Games industry dealmaking reaches all-time high as M&A hits $161bn in 2025

Global games industry mergers and acquisitions climbed to a record $161 billion in 2025, marking the most active year on record for large-scale dealmaking, according to data from Drake Star Partners’ Global Gaming Report 2025.

Two transactions accounted for the bulk of total value. Electronic Arts completed a $55 billion buyout, while Netflix’s proposed $82.7 billion acquisition of Warner Bros. reshaped the competitive landscape across gaming, media, and technology. Together, the deals underscored the growing convergence between games, entertainment, and platform ecosystems.

Beyond the headline transactions, strategic consolidation remained active across mobile, console, and games infrastructure. Scopely’s $3.5 billion acquisition of Niantic’s games business ranked among the year’s largest strategic moves, while Tripledot Studios’ $800 million purchase of AppLovin’s gaming division highlighted continued interest in established mobile portfolios. Netflix also extended its gaming technology footprint with the acquisition of avatar platform Ready Player Me late in the year.

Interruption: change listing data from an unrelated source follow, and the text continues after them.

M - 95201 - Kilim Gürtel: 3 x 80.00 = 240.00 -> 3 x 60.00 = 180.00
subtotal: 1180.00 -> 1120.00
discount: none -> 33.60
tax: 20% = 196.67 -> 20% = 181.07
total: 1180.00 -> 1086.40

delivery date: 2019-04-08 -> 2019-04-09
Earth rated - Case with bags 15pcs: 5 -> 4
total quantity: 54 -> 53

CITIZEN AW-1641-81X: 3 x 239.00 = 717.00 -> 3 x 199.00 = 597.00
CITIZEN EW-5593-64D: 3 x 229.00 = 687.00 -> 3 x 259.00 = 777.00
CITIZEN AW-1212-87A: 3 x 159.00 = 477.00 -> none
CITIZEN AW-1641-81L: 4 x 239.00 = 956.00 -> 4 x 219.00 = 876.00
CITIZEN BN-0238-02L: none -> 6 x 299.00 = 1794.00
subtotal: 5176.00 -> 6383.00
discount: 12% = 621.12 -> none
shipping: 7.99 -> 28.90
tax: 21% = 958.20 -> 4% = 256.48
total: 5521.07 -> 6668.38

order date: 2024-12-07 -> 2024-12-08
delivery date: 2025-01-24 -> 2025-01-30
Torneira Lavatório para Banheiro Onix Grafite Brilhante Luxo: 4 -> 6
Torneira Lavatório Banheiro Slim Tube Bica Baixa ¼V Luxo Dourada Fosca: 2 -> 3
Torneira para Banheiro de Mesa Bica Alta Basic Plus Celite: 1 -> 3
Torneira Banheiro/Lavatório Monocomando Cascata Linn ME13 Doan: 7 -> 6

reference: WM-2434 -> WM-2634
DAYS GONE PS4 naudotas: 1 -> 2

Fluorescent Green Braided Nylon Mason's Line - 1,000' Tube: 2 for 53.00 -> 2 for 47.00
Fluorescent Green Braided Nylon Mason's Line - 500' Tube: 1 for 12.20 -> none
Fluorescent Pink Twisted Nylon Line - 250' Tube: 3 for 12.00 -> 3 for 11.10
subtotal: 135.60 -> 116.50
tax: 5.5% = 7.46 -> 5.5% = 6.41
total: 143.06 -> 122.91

While M&A surged, financing activity showed a more uneven pattern. Deal volume reached a low point in the second quarter of 2025, with 105 funding rounds recorded, before rebounding in the second half of the year. Activity increased to 118 rounds in Q3 and accelerated further to 137 rounds in Q4, signaling renewed investor confidence heading into 2026.

Private financing was led by mobile and AI-focused companies. Notable transactions included a $2.5 billion investment in Dream Games by CVC and Blackstone, alongside growth-stage rounds such as Lingokids’ $120 million raise, Good Job Games’ $60 million financing, and Million Victories securing $40 million. These deals reflected continued capital concentration around scalable mobile studios and data-driven technologies.

Investor participation remained broad across stages. Larger funds such as Play Ventures, Bitkraft, and Griffin Gaming Partners were among the most active in 2025, while Impact46, Merak Capital, and TIRTA played prominent roles at the seed stage. The report also points to the emergence of new user acquisition-focused funds aimed at helping mid-stage mobile developers scale more efficiently.

Looking ahead, Drake Star projects a positive outlook for games and technology M&A in 2026. Private equity is expected to remain a central force, particularly as more publicly listed gaming companies are viewed as potential take-private candidates. At the same time, early-stage investment is forecast to remain resilient, supported by selective mid-to-late-stage rounds.

Across both M&A and financing, the report identifies artificial intelligence, user-generated content, developer tools, and gaming technology platforms as the primary investment themes likely to shape deal activity in the year ahead.